A maioridade de ‘Notícias do Mirandão’
Por Fernando Molica em 22 de março de 2020 | Comentários (0)
Neste mês de março, meu primeiro romance, ‘Notícias do Mirandão’ (Record), completa 18 anos. O livro foi bem acolhido, recebeu resenhas muito legais, no Brasil, na Alemanha e na França.
Depois dele vieram outros quatro romances, um livro-reportagem, um infantojuvenil e diversos contos espalhados em antologias/coletâneas.
Não é muito fácil conciliar o trabalho de ficcionista com o de jornalista. Trabalhamos com a escrita, com a tarefa de contar histórias, mas as coincidências não vão muito além disso. Partimos de premissas diferentes, seguimos caminhos até contraditórios.

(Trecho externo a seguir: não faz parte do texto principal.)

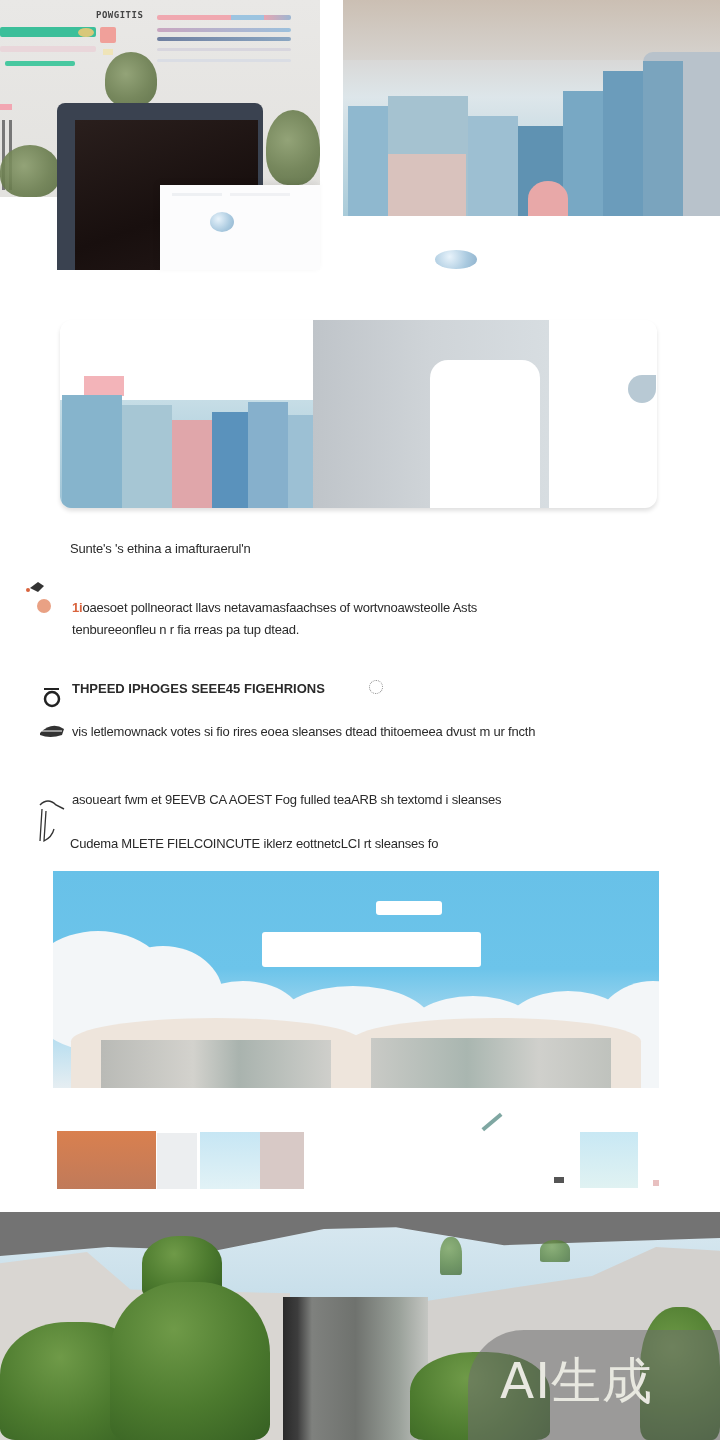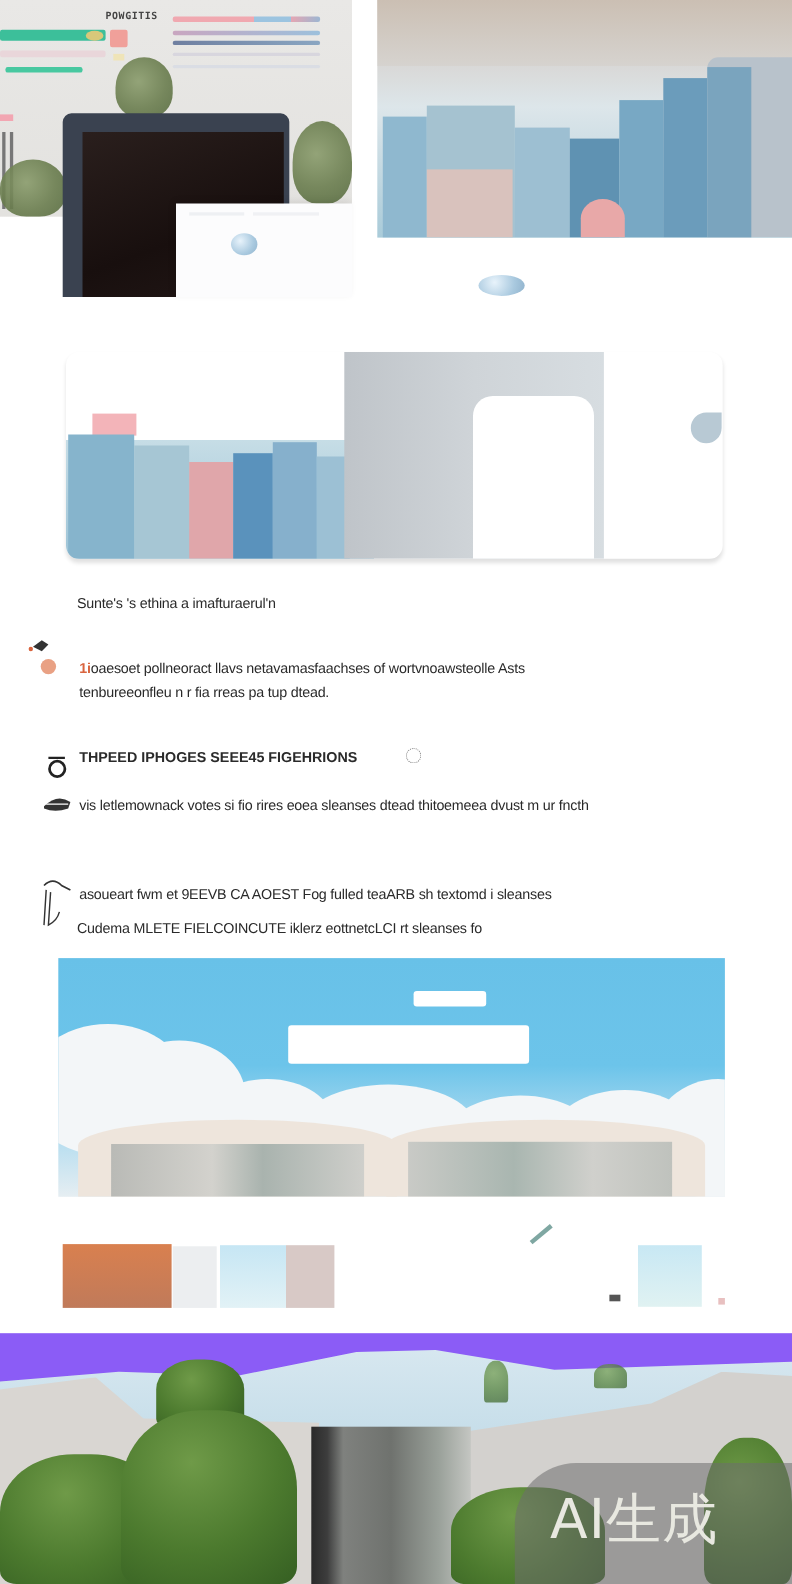--- a/index.html
+++ b/index.html
@@ -153,7 +153,7 @@
       <path d="M8 12 L6 44 M12 14 L10 44 Q18 40 20 32" fill="none" stroke="#333" stroke-width="1.3"></path>
     </svg>
 </div>
-<div class="abs txt" style="left:72px;top:792px;margin-top:13px;">asoueart fwm et 9EEVB CA AOEST Fog fulled teaARB sh textomd i sleanses</div>
+<div class="abs txt" style="left:72px;top:792px;">asoueart fwm et 9EEVB CA AOEST Fog fulled teaARB sh textomd i sleanses</div>
 <div class="abs txt" style="left:70px;top:836px;">Cudema MLETE FIELCOINCUTE iklerz eottnetcLCI rt sleanses fo</div>
 
 <div class="abs sky">

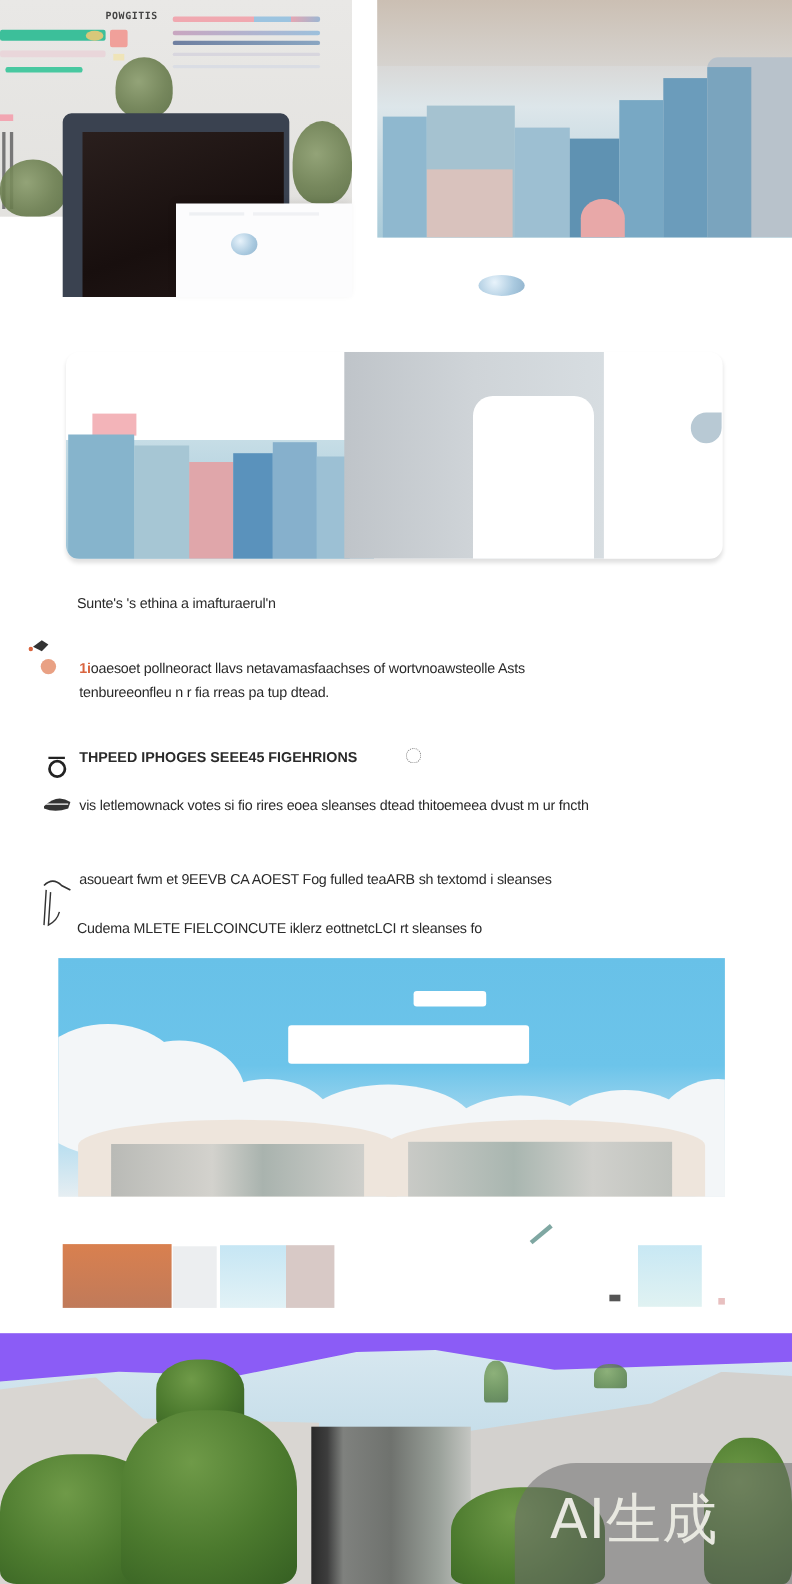--- a/index.html
+++ b/index.html
@@ -45,7 +45,7 @@
   .thumb { position: absolute; }
 
   
-  .land { left: 0; top: 1212px; width: 720px; height: 228px; overflow: hidden; background: #8b5cf6; }
+  .land { left: 0; top: 1212px; width: 720px; height: 228px; overflow: hidden; background: #737373; }
   .mountain { position: absolute; left: 0; top: 8px; width: 720px; height: 90px; background: linear-gradient(180deg,#d8e8f0 0%,#c5dde9 100%); clip-path: polygon(0 40%,15% 30%,30% 34%,45% 10%,55% 8%,70% 28%,85% 24%,100% 20%,100% 100%,0 100%); }
   .wall { position: absolute; background: #d9d6d2; }
   .bush { position: absolute; border-radius: 45% 45% 10% 10%; background: radial-gradient(circle at 40% 30%, #6f9a48 0%, #4c7a2e 55%, #355f22 100%); }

O jornalismo, mesmo quando busca mudanças, parte de pressupostos institucionais, legais, tem um viés conservador – aqui, não no sentido político-ideológico, mas no de manutenção de valores básicos de uma sociedade, consagrados na legislação.
Por mais que registre diferentes versões, o jornalismo não escapa do certo-errado.A lei é sempre uma referência importante, ainda que essa lógica possa ser questionada/temperada pelos ventos que sopram da sociedade.
Muitas pautas que provocariam discussões e mudanças – direitos humanos, respeito a minorias, feminismo, casamento entre pessoas do mesmo sexo – foram levantadas pelos jornais.
A ficção não tem esse compromisso, trabalha com outra lógica. Como jornalista e cidadão, não tenho como não condenar um homem que joga a filha pela janela.
Como ficcionista, meu interesse seria, principalmente, entender o que faz um homem – um ser humano como qualquer um de nós – jogar a filha pela janela.
Não buscaria uma condenação ou uma absolvição, mas algo que permitisse entender a barbárie.
A dor da gente não sai no jornal, diz o samba de Luís Reis e Haroldo Barbosa, não por acaso citado no meu primeiro livro, romance que traz um jornalista como um dos protagonistas. Foi divertido usar a terceira pessoa ao tratar do sujeito – no momento de estrear na ficção foi bom deixar claro que estávamos em lados diferentes, eu, aqui; ele, lá.